Tosco era amigo de Illia, y también de Alfonsín (“tengo relación de amistad con el doctor Alfonsín, con el doctor Storani y con el doctor Illia”, reconocía en una entrevista para la revista Imagen de 1972), con quien participó en una mesa –que completaba Cámpora– para discutir los grandes problemas de la clase obrera y pedir “por la libertad de los compañeros presos, políticos y sociales, por la derogación de la legislación represiva y en forma inmediata por el alivio de la situación que viven en el penal, especialmente en Rawson”.

Esta sensibilidad de Illia por la suerte de los luchadores populares que no pertenecían a su partido y la solidaridad con ellos es legataria de la tradición que en Córdoba se designó como “radicalismo rojo” –a la que perteneció Raúl Barón Biza, quien dejó como testimonio de su compromiso el libro Por qué me hice revolucionario y luego financió con su dinero los trenes que trasladaron a Buenos Aires a cientos de cordobeses cuando murió Yrigoyen–.
Cuarenta y cuatro años después del frustrado intento de Illia por visitar en la prisión a un dirigente sindical combativo injustamente encarcelado para manifestarle su solidaridad, un gobernador de su mismo partido encarcela injustamente a una dirigente social combativa que por primera vez en la historia de su provincia organizó una pacífica rebelión cultural contra una historia de desprecio social, económica y racial que dura desde hace 500 años.
Hay un significado por desentrañar en esta saga de continuidades y rupturas.

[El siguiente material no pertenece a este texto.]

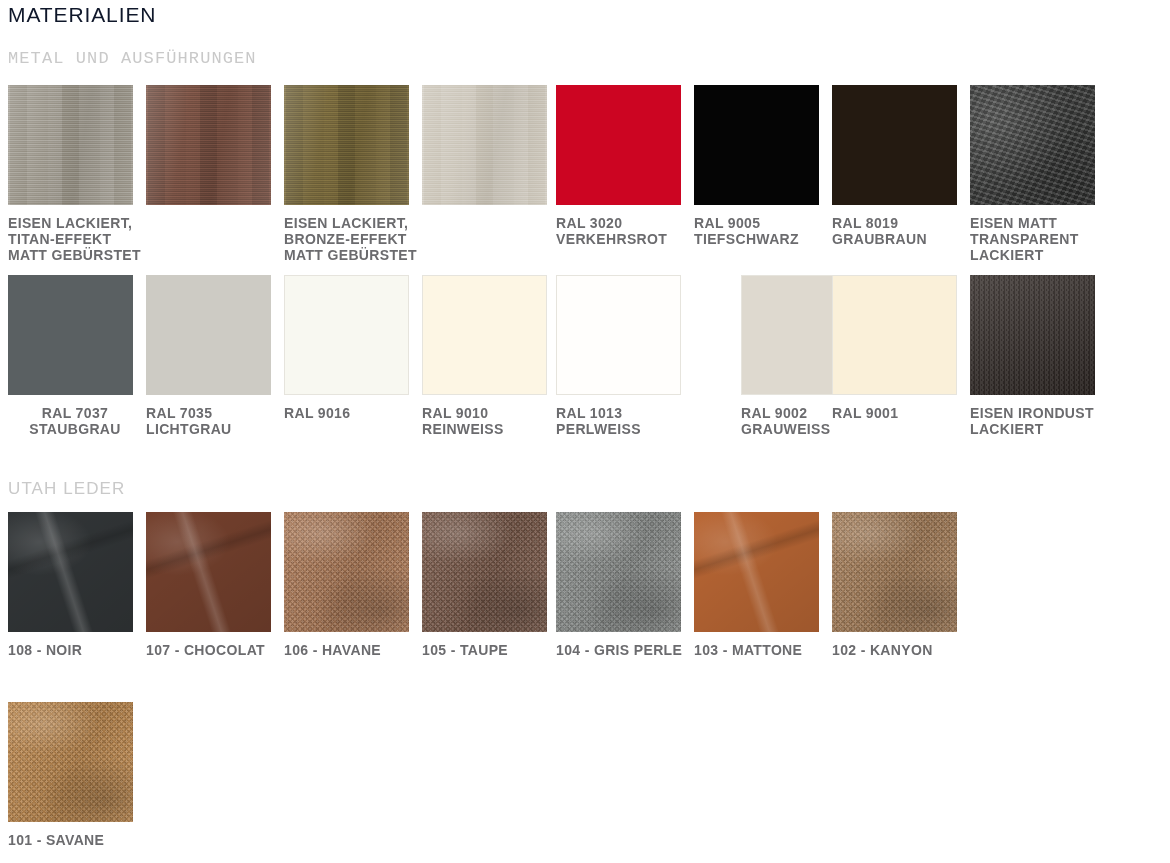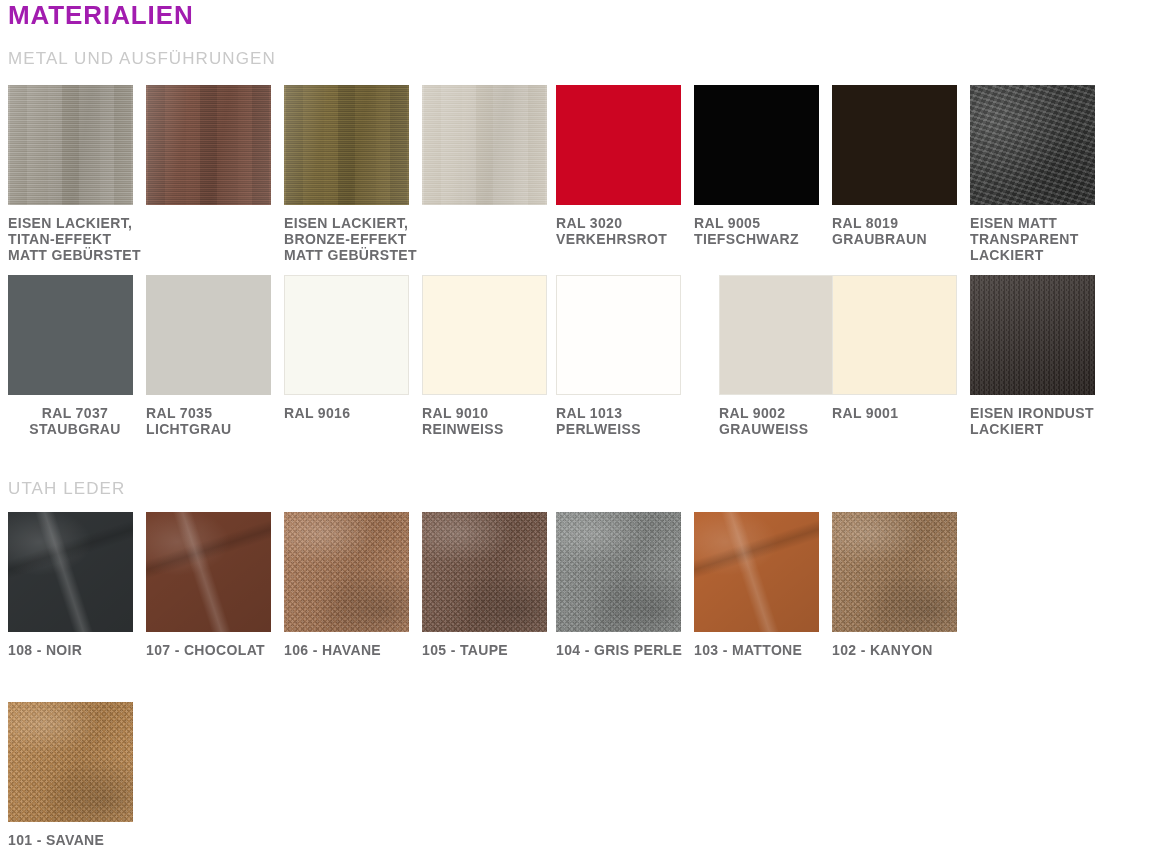"MATERIALIEN" .page-title { color: #a21caf -> #0f172a; font-size: 26px -> 21px; font-weight: bold -> normal }
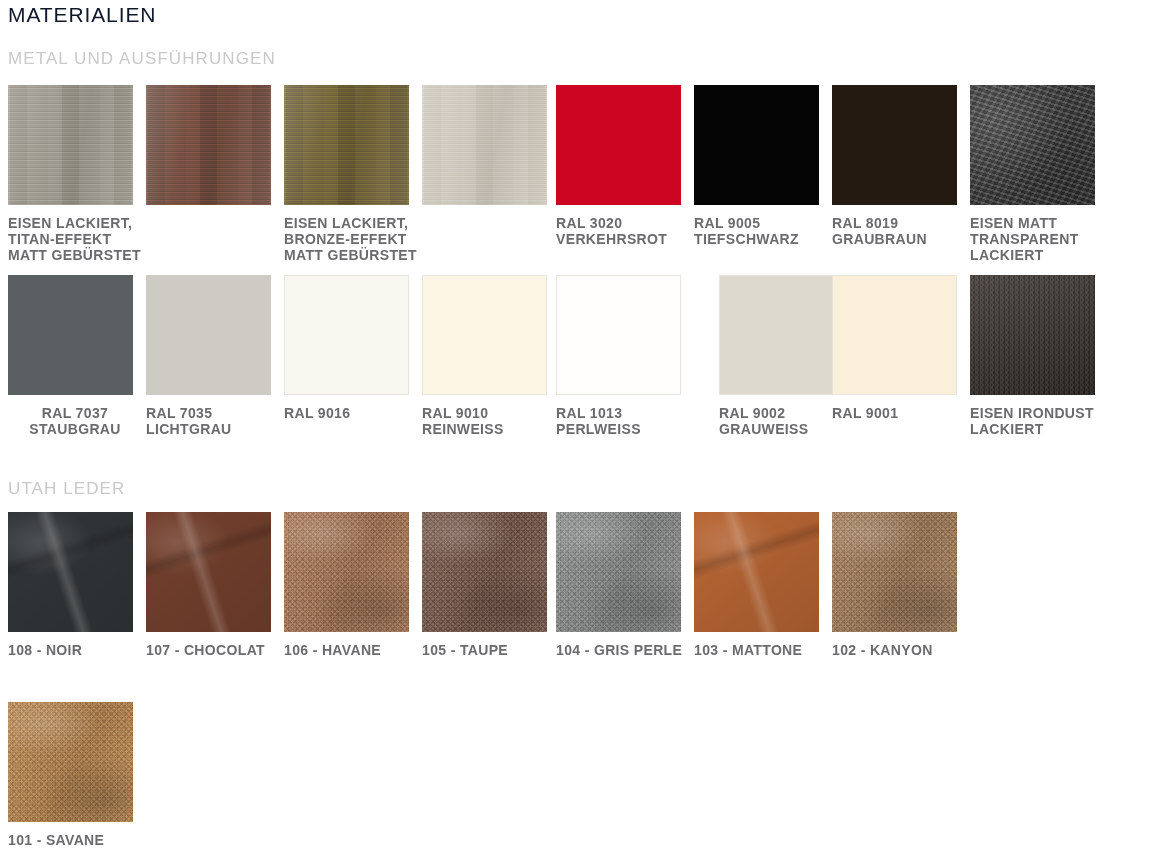"METAL UND AUSFÜHRUNGEN" #metal-section-title { font-family: none -> Liberation Mono, monospace }
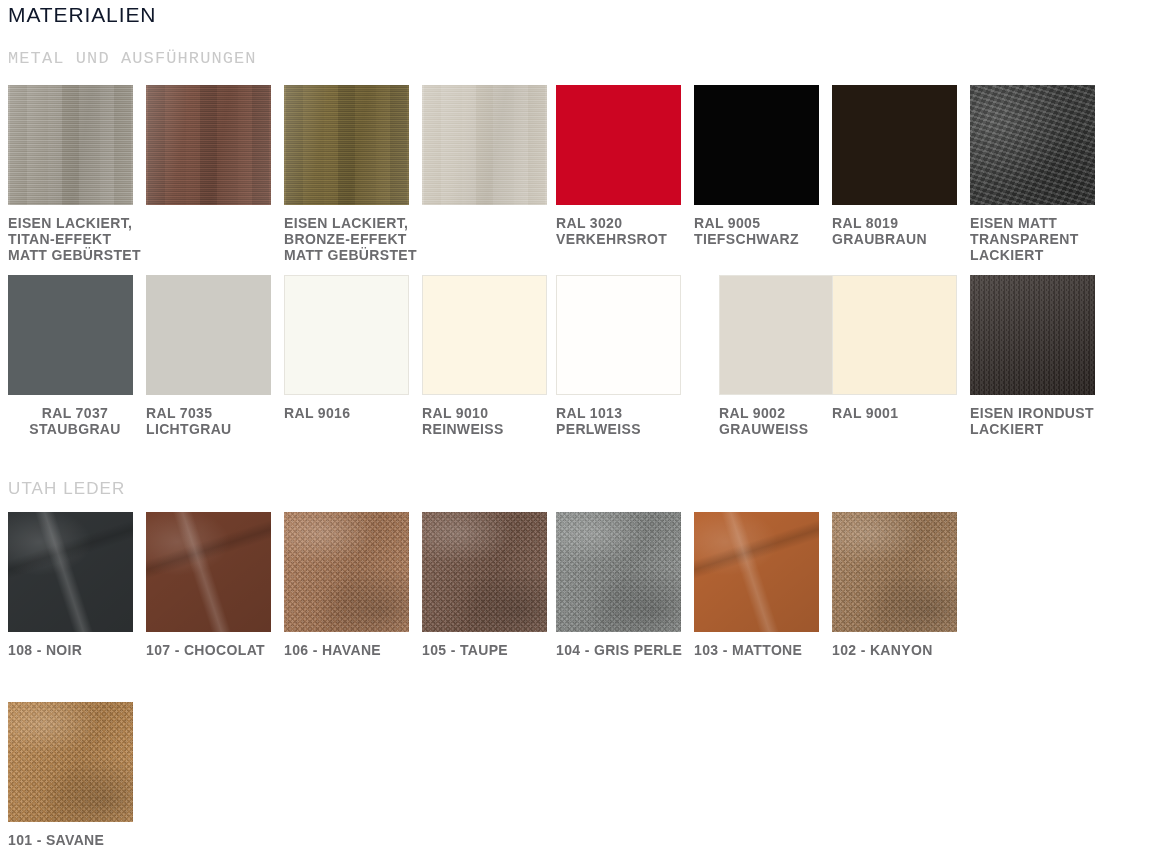"RAL 9002 GRAUWEISS" div.swatch { left: 672px -> 694px }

Si cambiamos algunos nombres, lugares y tiempos, la carta de Tosco pudo haber sido escrita en estos días por Milagro Sala hacia algún compañero en gratitud por la solidaridad recibida (la de Francisco no fue la menor). A su modo, es también una carta de Tosco a Milagro, el mensaje involuntario de un luchador a su heredera, el legado invisible del deseo de emancipación que reemprende su obra una y otra vez.

Como sabía Tosco, también Milagro sabe que su mejor arma es la paciencia activa recibida en ofrenda por las muchas generaciones que la antecedieron en la humillación; una sabiduría de que el tiempo adverso, antes o después, cambiará de signo; la certeza –que sin embargo no mitiga la angustia del encierro– de que la historia grande le deparará su reconocimiento y de que el gobernador Morales, un hombre pequeño movido por el desprecio de clase, obtendrá el justo repudio del porvenir.

Entregado el radicalismo –para grave daño de la democracia argentina– a secundar las peores versiones de la derecha antipopular, casi no han quedado en la actualidad rastros de su mejor tradición –sostenida apenas por el expulsado Leopoldo Moreau–, pero de alguna manera, como a través de un vidrio opaco, el recuerdo de ese reiterado y conmovedor fracaso de Illia –presidente depuesto hacía pocos años sin que ello fuera útil a su propósito– por visitar a un dirigente sindical marxista en la cárcel de Villa Devoto mantiene, intacta, la potencia de su símbolo sin herederos.
* Profesor de la Universidad Nacional de Córdoba.